[Before-and-after page screenshots]

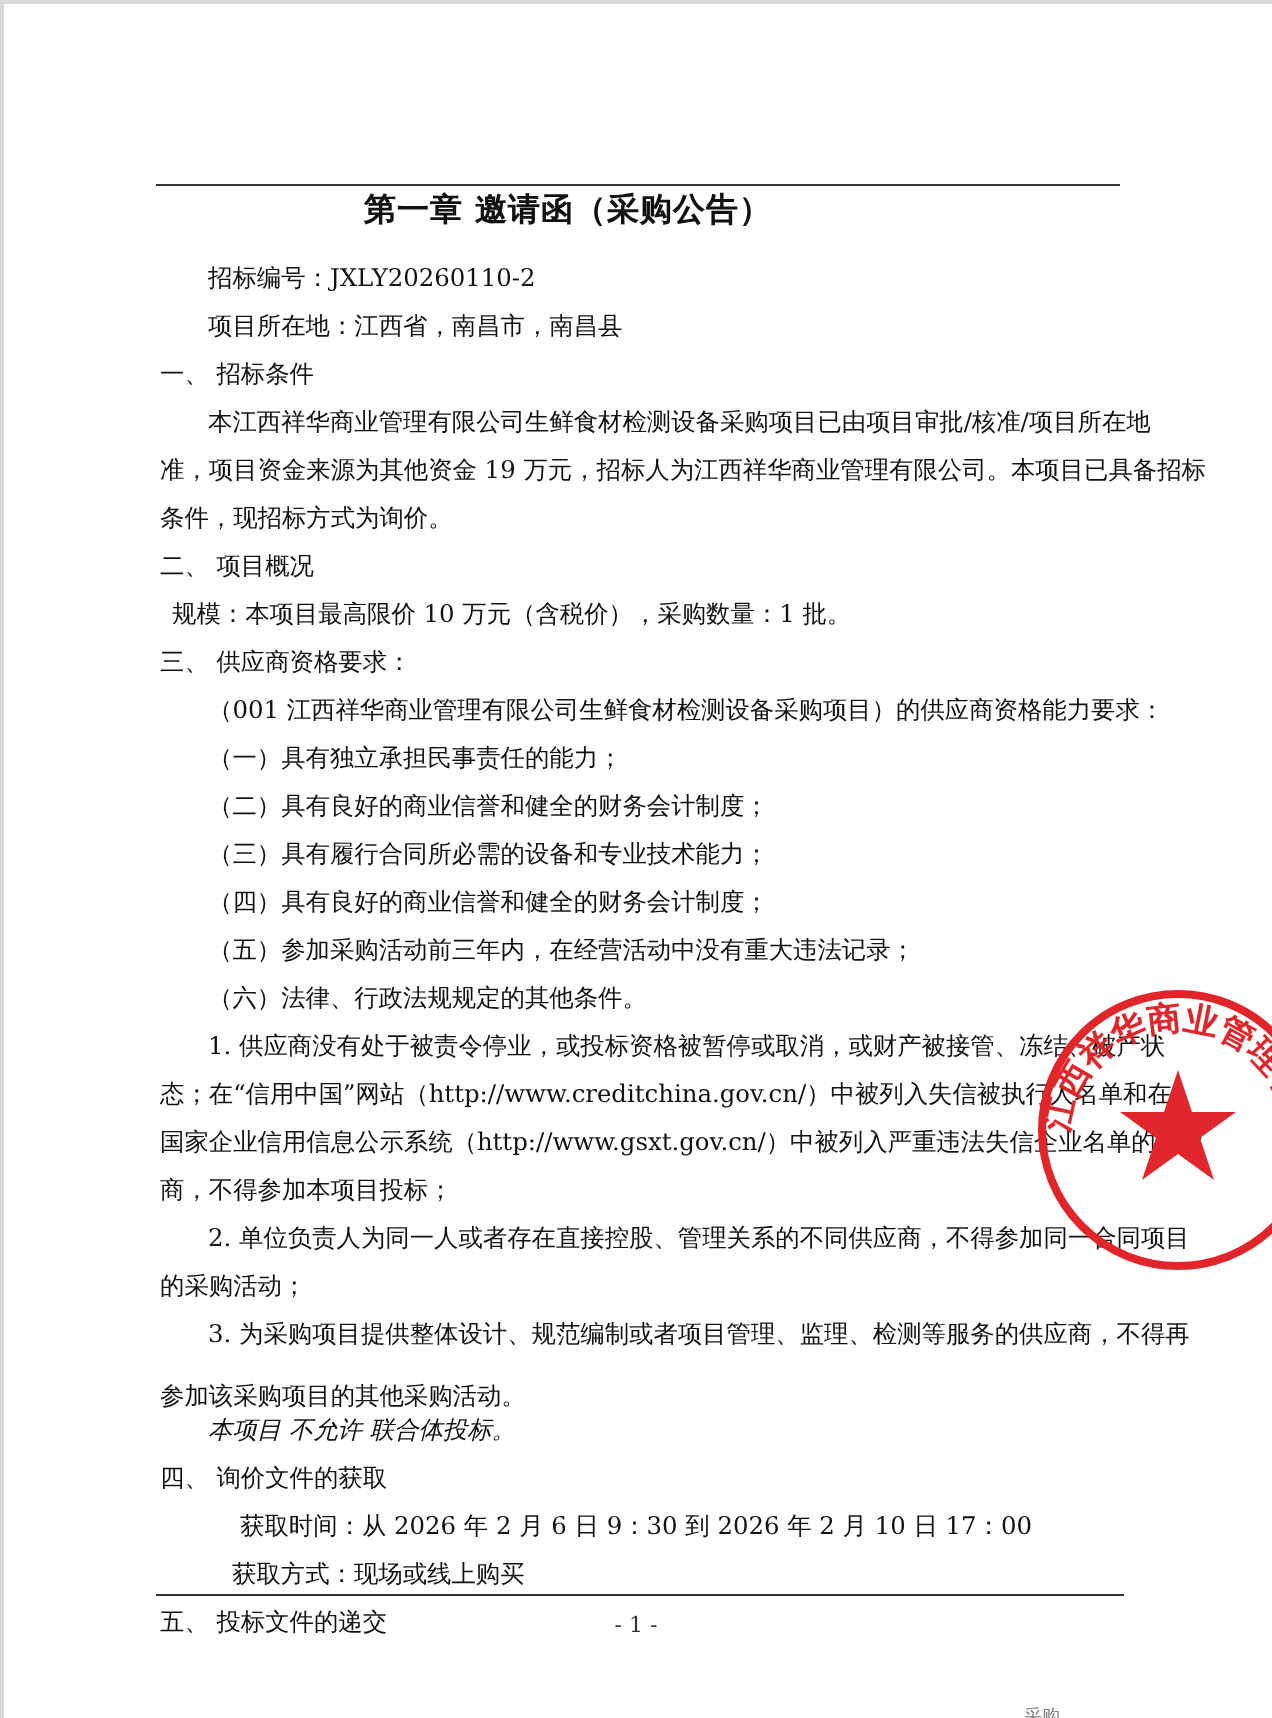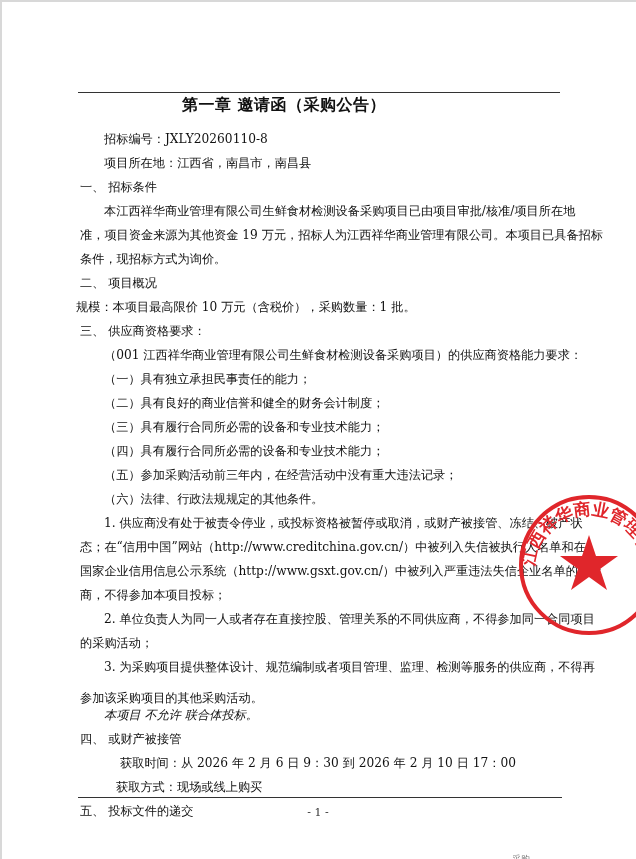--- a/index.html
+++ b/index.html
@@ -98,7 +98,7 @@
 
 <div class="title">第一章 邀请函（采购公告）</div>
 
-<div class="line" style="left:104px; top:131px;">招标编号：JXLY20260110-8</div>
+<div class="line" style="left:104px; top:131px;">招标编号：JXLY20260110-2</div>
 <div class="line" style="left:104px; top:155px;">项目所在地：江西省，南昌市，南昌县</div>
 
 <div class="line heading" style="left:80px; top:179px;">一、  招标条件</div>

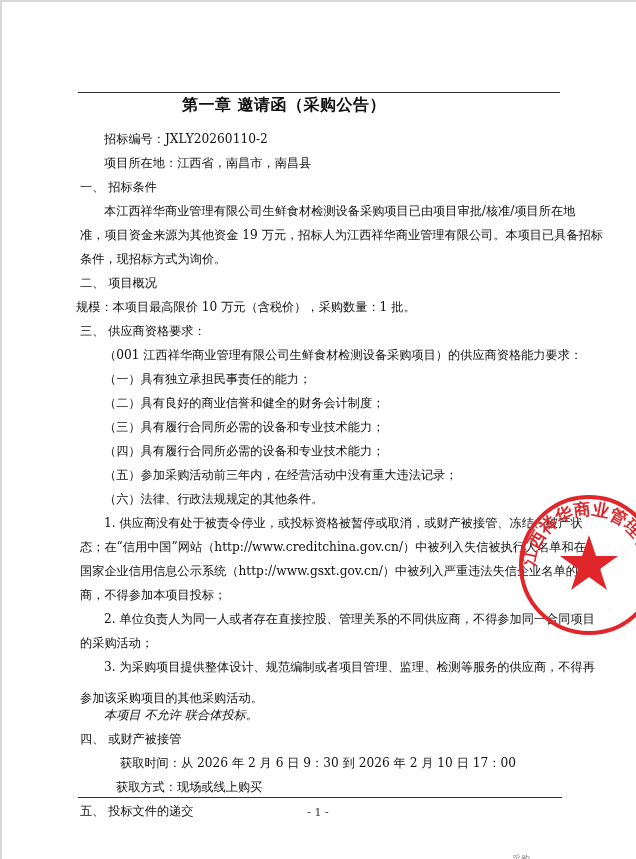--- a/index.html
+++ b/index.html
@@ -107,7 +107,7 @@
 <div class="line" style="left:80px; top:251px;">条件，现招标方式为询价。</div>
 
 <div class="line heading" style="left:80px; top:275px;">二、  项目概况</div>
-<div class="line" style="left:76px; top:299px;">规模：本项目最高限价 10 万元（含税价），采购数量：1 批。</div>
+<div class="line" style="left:86px; top:299px;">规模：本项目最高限价 10 万元（含税价），采购数量：1 批。</div>
 
 <div class="line heading" style="left:80px; top:323px;">三、  供应商资格要求：</div>
 <div class="line" style="left:104px; top:347px;">（001 江西祥华商业管理有限公司生鲜食材检测设备采购项目）的供应商资格能力要求：</div>

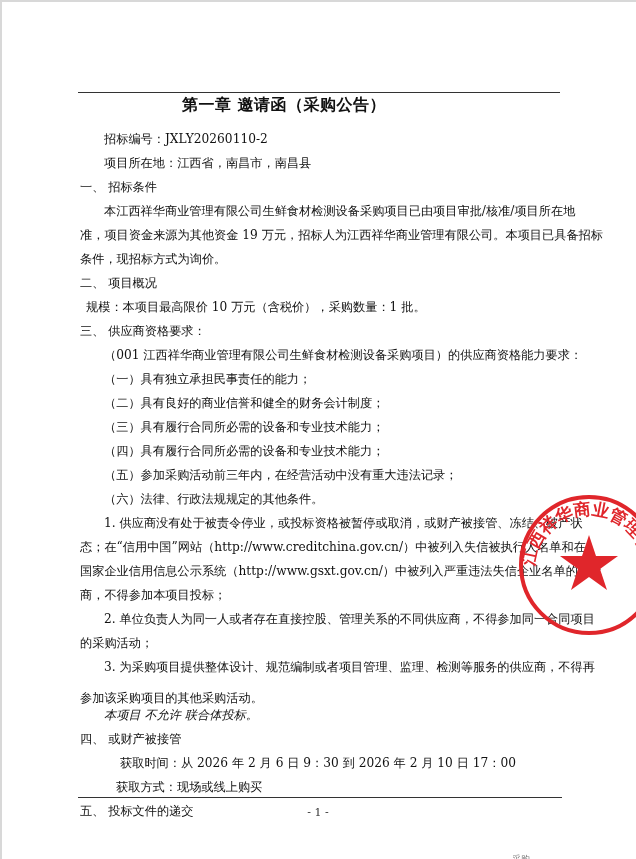--- a/index.html
+++ b/index.html
@@ -114,7 +114,7 @@
 <div class="line" style="left:104px; top:371px;">（一）具有独立承担民事责任的能力；</div>
 <div class="line" style="left:104px; top:395px;">（二）具有良好的商业信誉和健全的财务会计制度；</div>
 <div class="line" style="left:104px; top:419px;">（三）具有履行合同所必需的设备和专业技术能力；</div>
-<div class="line" style="left:104px; top:443px;">（四）具有履行合同所必需的设备和专业技术能力；</div>
+<div class="line" style="left:104px; top:443px;">（四）具有良好的商业信誉和健全的财务会计制度；</div>
 <div class="line" style="left:104px; top:467px;">（五）参加采购活动前三年内，在经营活动中没有重大违法记录；</div>
 <div class="line" style="left:104px; top:491px;">（六）法律、行政法规规定的其他条件。</div>
 

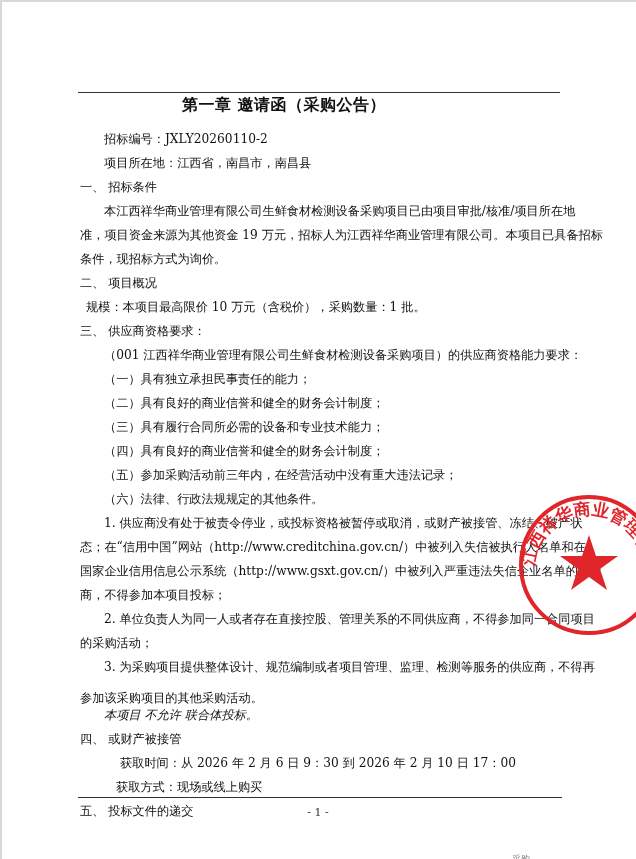--- a/index.html
+++ b/index.html
@@ -131,7 +131,7 @@
 
 <div class="line" style="left:104px; top:707px;font-style:italic;">本项目 不允许 联合体投标。</div>
 
-<div class="line heading" style="left:80px; top:731px;">四、  或财产被接管</div>
+<div class="line heading" style="left:80px; top:731px;">四、  询价文件的获取</div>
 <div class="line" style="left:120px; top:755px;">获取时间：从 2026 年 2 月 6 日 9：30 到 2026 年 2 月 10 日 17：00</div>
 <div class="line" style="left:116px; top:779px;">获取方式：现场或线上购买</div>
 

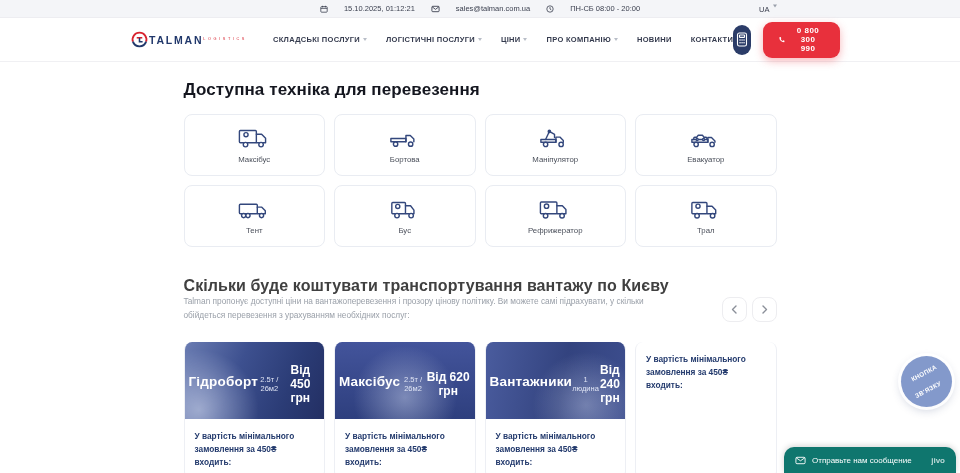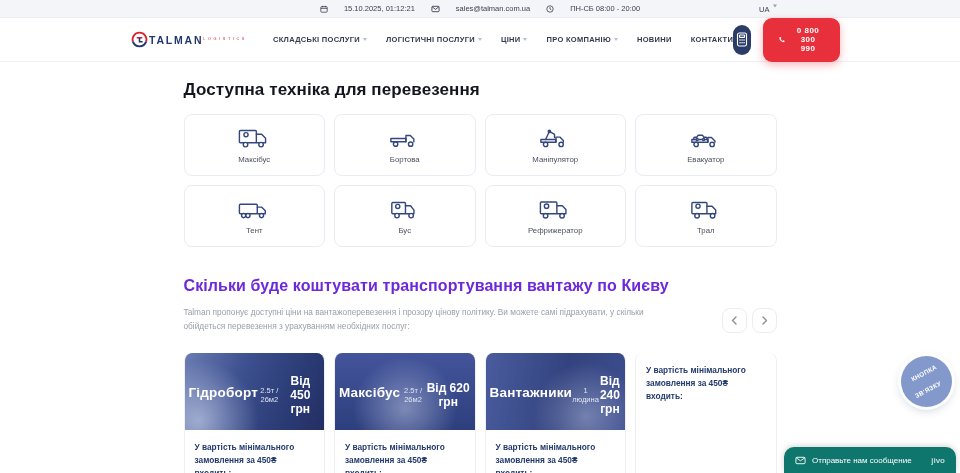--- a/index.html
+++ b/index.html
@@ -35,7 +35,7 @@
   .nav-actions { margin-left:auto; display:flex; align-items:center; gap:12px; }
   .calc-btn { width:30px; height:30px; background:#2b3c68; border-radius:9px; border:none;
     display:flex; align-items:center; justify-content:center; cursor:pointer; }
-  .phone-btn { height:44px; background:#e8303c; border:none; border-radius:9px;
+  .phone-btn { height:36px; background:#e8303c; border:none; border-radius:9px;
     display:flex; align-items:center; gap:7px; padding:0 16px; cursor:pointer;
     box-shadow:0 3px 8px rgba(232,48,60,.35); }
   .phone-btn span { color:#fff; font-size:8px; font-weight:bold; letter-spacing:.5px; }

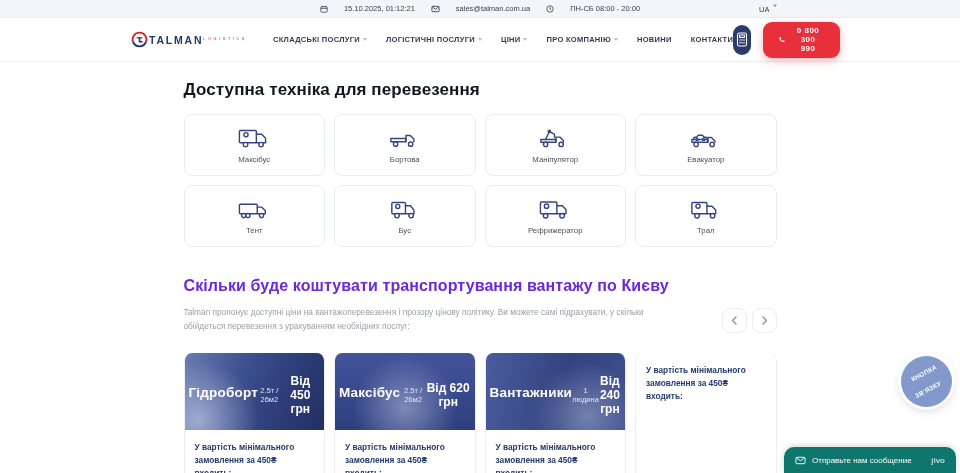--- a/index.html
+++ b/index.html
@@ -52,7 +52,7 @@
   .equip-card svg { display:block; }
   .equip-label { font-size:7.8px; color:#4a4f5a; }
 
-  .h2 { font-size:16px; font-weight:bold; color:#6d28d9; margin-top:30px; letter-spacing:.1px; }
+  .h2 { font-size:16px; font-weight:bold; color:#404040; margin-top:30px; letter-spacing:.1px; }
 
   .pricing-head { display:flex; align-items:flex-end; margin-top:11px; }
   .pricing-desc { width:470px; font-size:8.3px; line-height:1.65; color:#9aa0a9; }

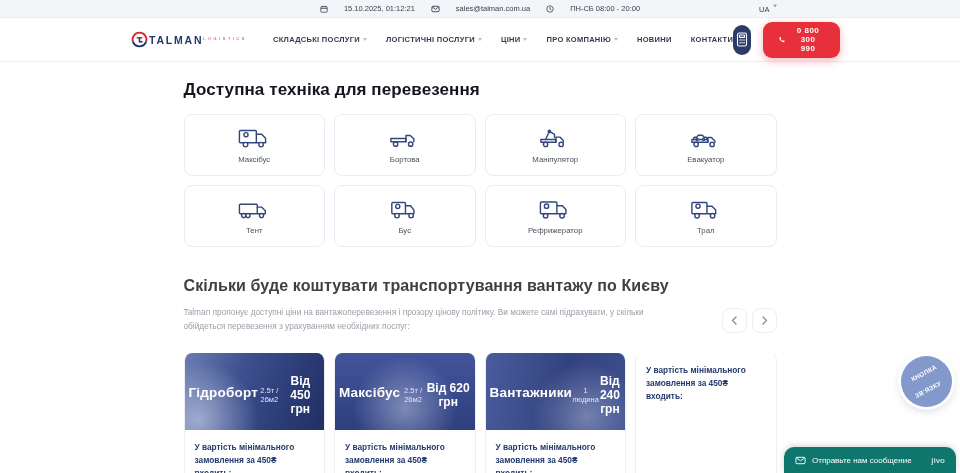--- a/index.html
+++ b/index.html
@@ -54,7 +54,7 @@
 
   .h2 { font-size:16px; font-weight:bold; color:#404040; margin-top:30px; letter-spacing:.1px; }
 
-  .pricing-head { display:flex; align-items:flex-end; margin-top:11px; }
+  .pricing-head { display:flex; align-items:flex-end; }
   .pricing-desc { width:470px; font-size:8.3px; line-height:1.65; color:#9aa0a9; }
   .carousel { margin-left:auto; display:flex; gap:5px; }
   .car-btn { width:25px; height:25px; border:1px solid #ededf0; border-radius:8px; background:#fff;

**WHAT TO DO:**
Say how many lines above hold the word "display", giving only the count.

**TASK RESPONSE:**
8